Ednei

Personal information
- Full name: Ednei Ferreira de Oliveira
- Date of birth: 30 November 1985 (age 39)
- Place of birth: Brasília de Minas, Brazil
- Height: 1.80 m (5 ft 11 in)
- Position: Right-back

Youth career
- 2005: América Mineiro
- 2006: → Itumbiara (loan)

Senior career*
- Years: Team / Apps / (Gls)
- 2007–2008: América Mineiro
- 2008–2009: Trindade
- 2009–2012: FC Mika / 66 / (19)
- 2013: Veranópolis / 18 / (1)
- 2013–2014: Internacional / 11 / (0)
- 2014: → Chapecoense (loan) / 28 / (1)
- 2015: XV de Piracicaba / 9 / (0)
- 2015: ABC / 20 / (2)
- 2016: Atlético Goianiense / 16 / (2)
- 2016: Goiás / 8 / (1)
- 2017–2018: Brasil de Pelotas / 16 / (1)
- 2019: Novo Hamburgo / 8 / (0)
- 2019–2020: Brasil de Pelotas / 32 / (1)
- 2020: Ferroviária / 0 / (0)
- 2021: Caucaia / 10 / (3)

= Ednei (footballer, born 1985) =

Brazilian footballer

Ednei Ferreira de Oliveira, commonly known as Ednei is a Brazilian footballer who plays as a right-back.

==Career==
Ednei spent three seasons with Armenian Premier League side FC Mika early in his career.

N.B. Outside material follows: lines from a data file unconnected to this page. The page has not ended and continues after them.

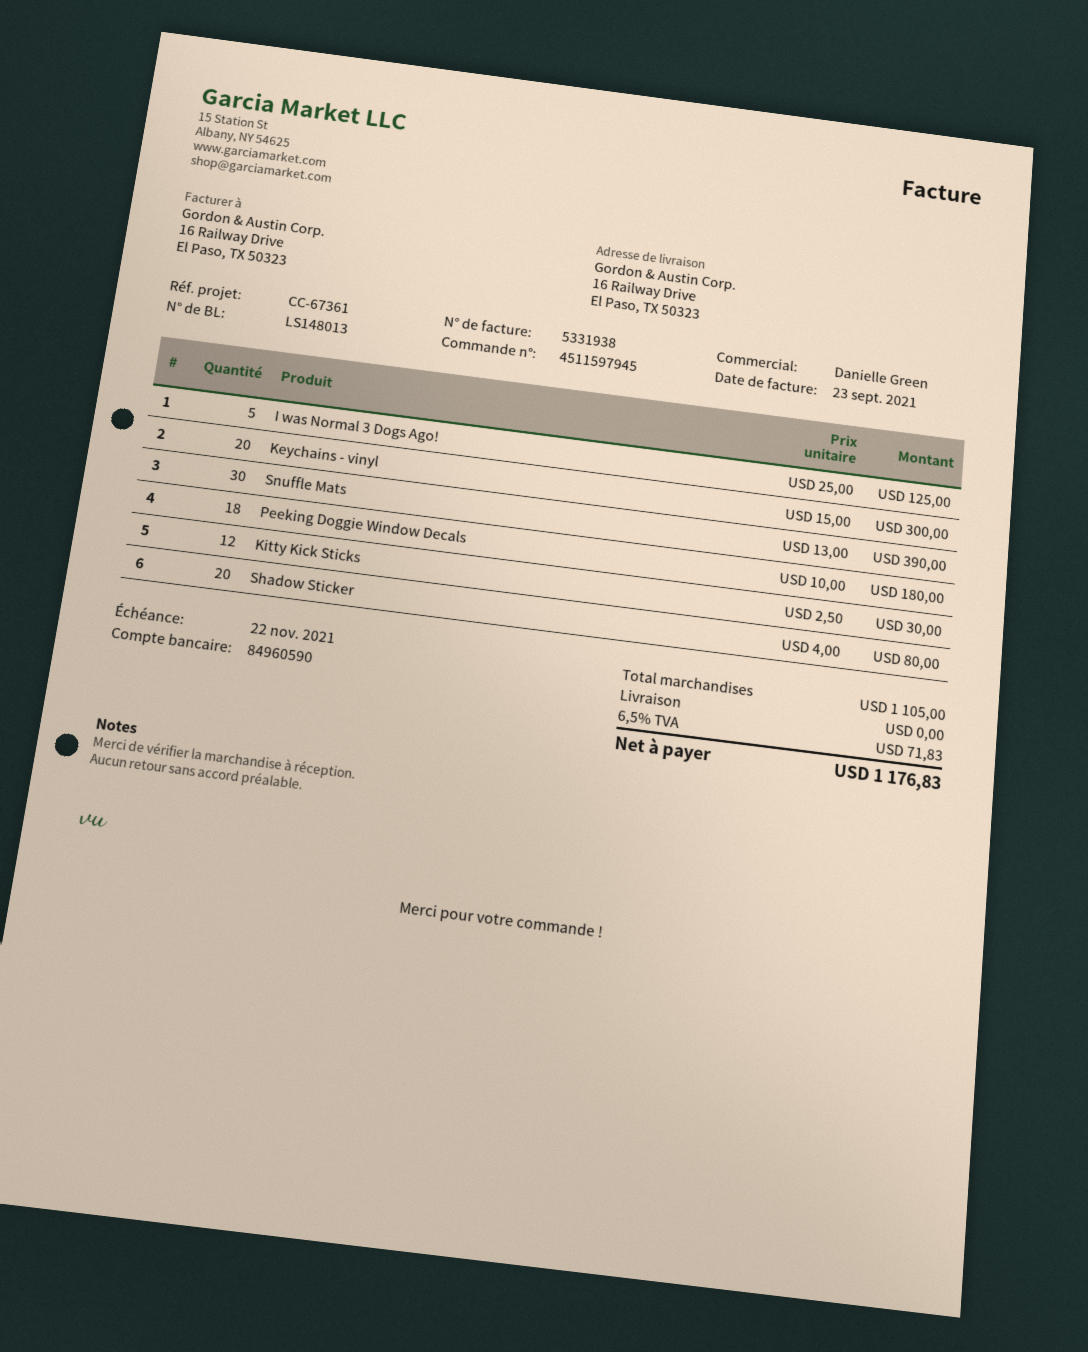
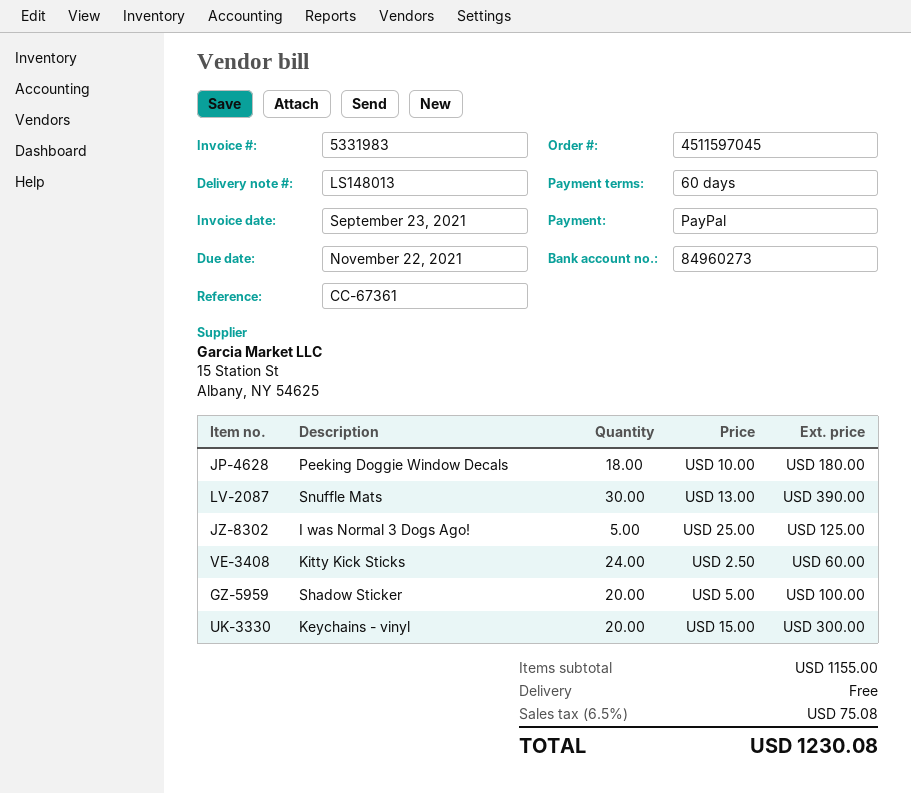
order number: 4511597945 -> 4511597045
invoice number: 5331938 -> 5331983
bank account: 84960590 -> 84960273
Kitty Kick Sticks: 12 x 2.50 = 30.00 -> 24 x 2.50 = 60.00
Shadow Sticker: 20 x 4.00 = 80.00 -> 20 x 5.00 = 100.00
subtotal: 1105.00 -> 1155.00
tax: 6.5% = 71.83 -> 6.5% = 75.08
total: 1176.83 -> 1230.08

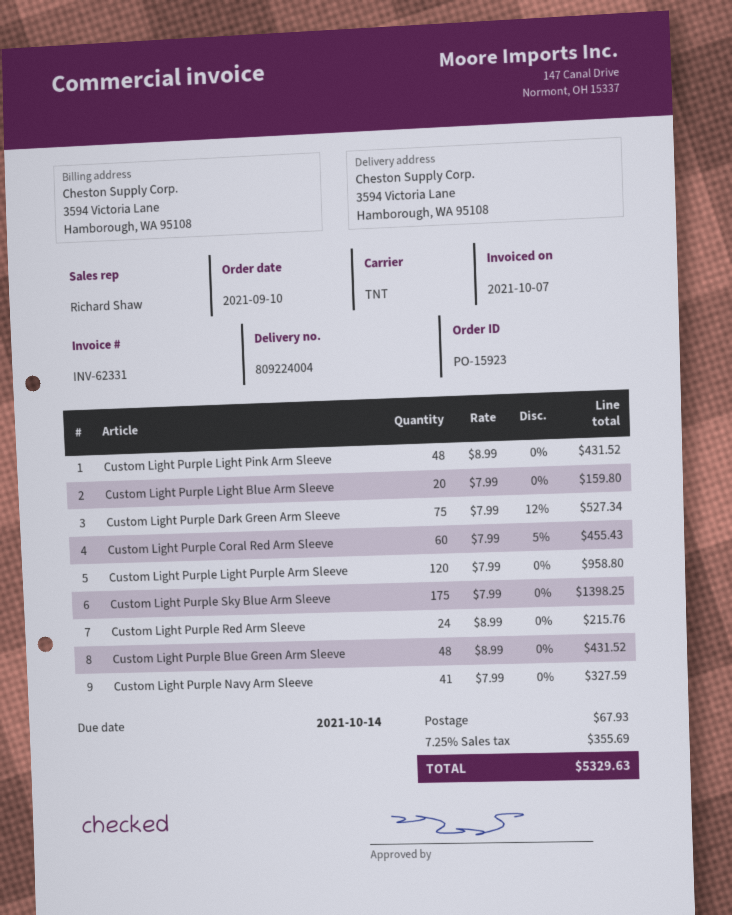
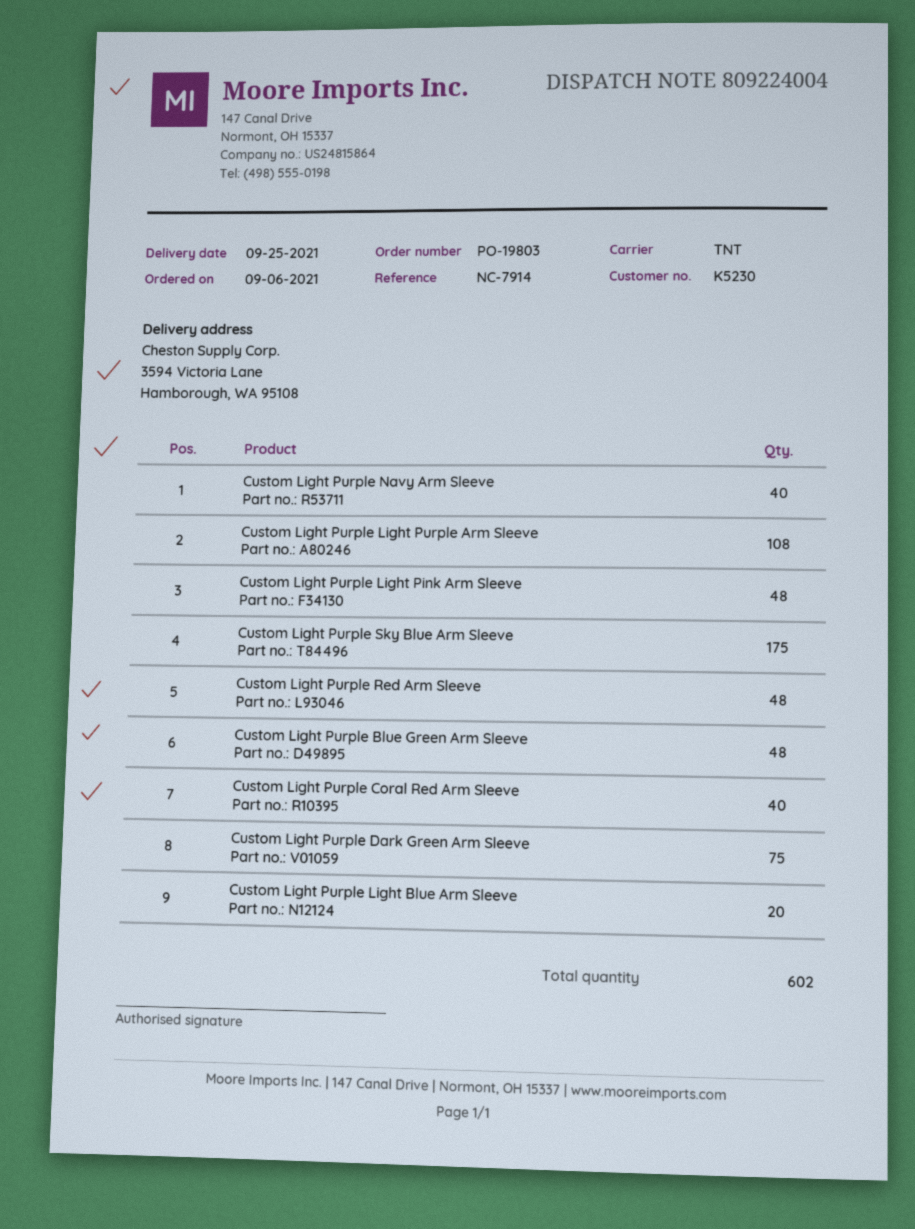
order number: PO-15923 -> PO-19803
order date: 2021-09-10 -> 2021-09-06
Custom Light Purple Coral Red Arm Sleeve: 60 -> 40
Custom Light Purple Light Purple Arm Sleeve: 120 -> 108
Custom Light Purple Red Arm Sleeve: 24 -> 48
Custom Light Purple Navy Arm Sleeve: 41 -> 40

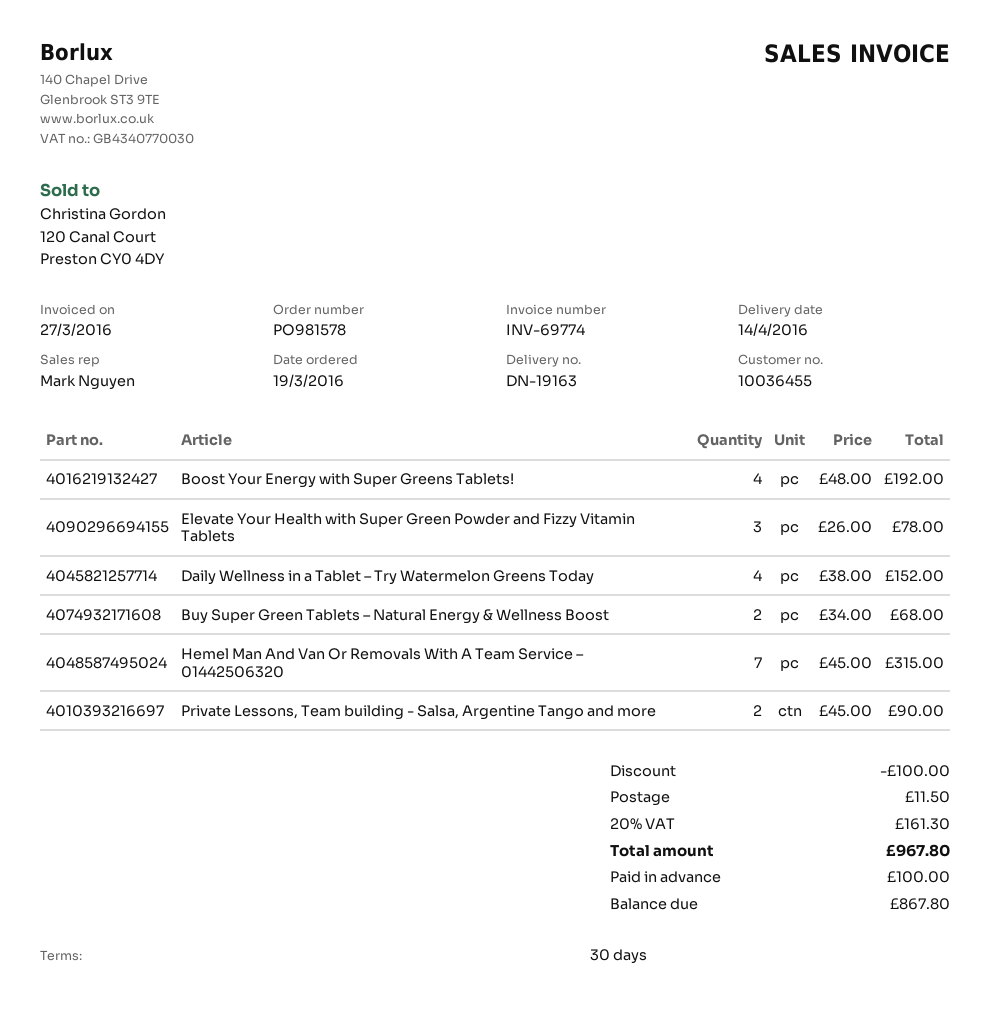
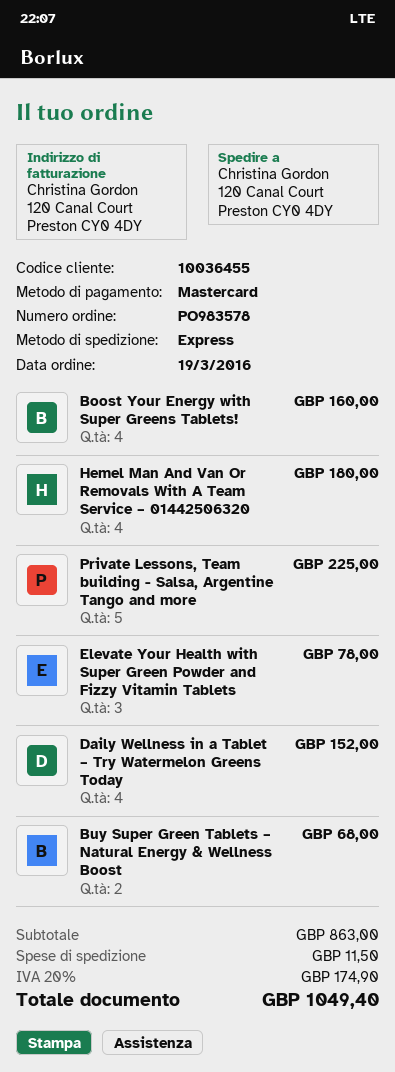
order number: PO981578 -> PO983578
Boost Your Energy with Super Greens Tablets!: 4 for 192.00 -> 4 for 160.00
Hemel Man And Van Or Removals With A Team Service – 01442506320: 7 for 315.00 -> 4 for 180.00
Private Lessons, Team building - Salsa, Argentine Tango and more: 2 for 90.00 -> 5 for 225.00
discount: 100.00 -> none
tax: 20% = 161.30 -> 20% = 174.90
total: 967.80 -> 1049.40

He has represented Internacional in 2013 and Chapecoense in 2014 at the top level of Brazilian football, Campeonato Brasileiro Série A. Subsequently, he represented ABC, Atlético Goianiense and Goiás in Campeonato Brasileiro Série B in the 2015 and 2016 seasons.

Ednei arrived at Brasil de Pelotas in July 2017 and, after a spell with Novo Hamburgo for the first part of 2019, rejoined in April.